• Work to complete:
Whenever a line in the entries below contains "Stars", copy that line.

[Opening Input material section]

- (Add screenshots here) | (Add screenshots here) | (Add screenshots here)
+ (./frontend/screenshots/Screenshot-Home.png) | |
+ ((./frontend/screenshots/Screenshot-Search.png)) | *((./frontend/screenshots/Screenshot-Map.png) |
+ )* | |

[Closing Input material section]
[Opening Input material section]

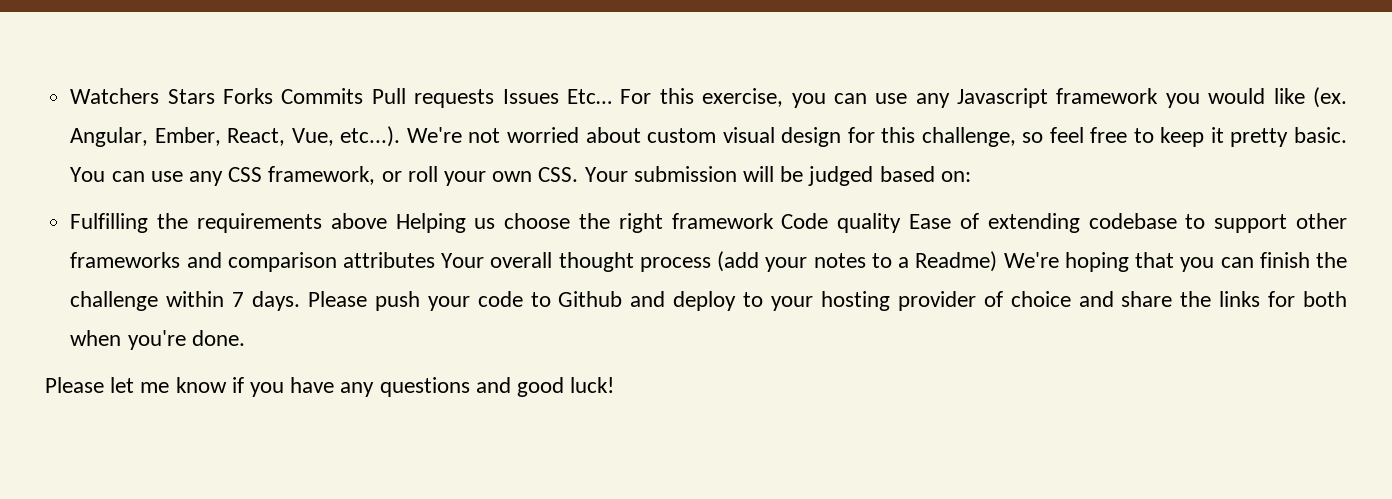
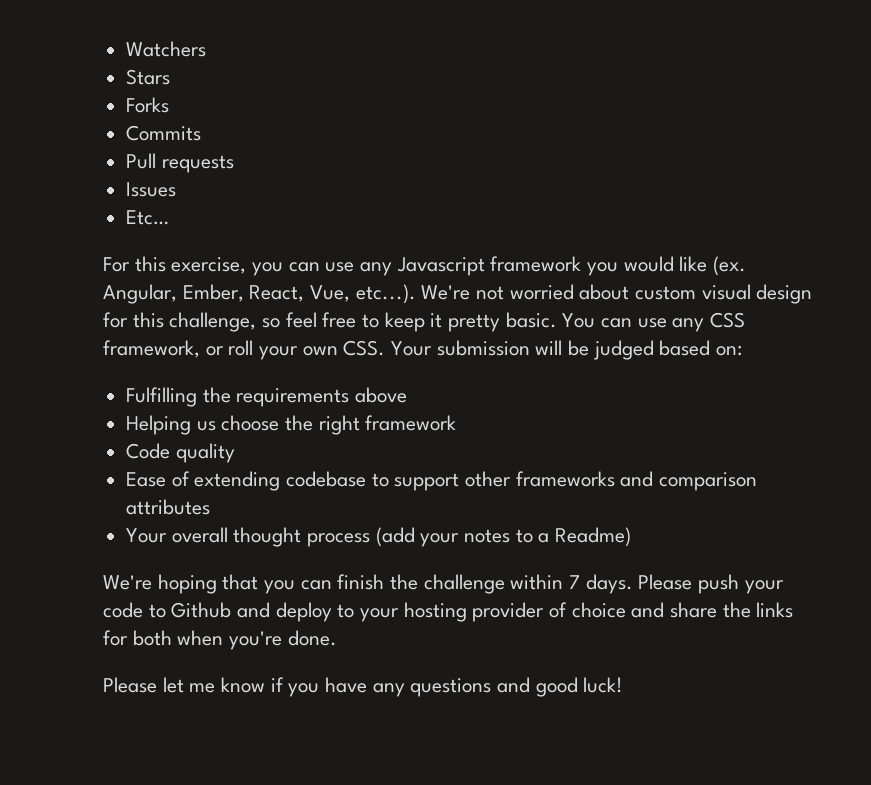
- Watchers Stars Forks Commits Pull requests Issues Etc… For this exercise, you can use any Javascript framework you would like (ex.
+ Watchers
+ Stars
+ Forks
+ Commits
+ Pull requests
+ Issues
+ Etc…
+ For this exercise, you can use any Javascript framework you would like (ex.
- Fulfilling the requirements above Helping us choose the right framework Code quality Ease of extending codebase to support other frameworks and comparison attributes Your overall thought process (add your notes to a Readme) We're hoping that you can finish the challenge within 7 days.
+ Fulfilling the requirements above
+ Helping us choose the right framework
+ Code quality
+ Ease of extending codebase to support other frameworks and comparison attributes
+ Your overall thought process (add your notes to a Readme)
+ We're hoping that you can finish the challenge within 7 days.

[Closing Input material section]

• Response below:
- Watchers Stars Forks Commits Pull requests Issues Etc… For this exercise, you can use any Javascript framework you would like (ex.
+ Stars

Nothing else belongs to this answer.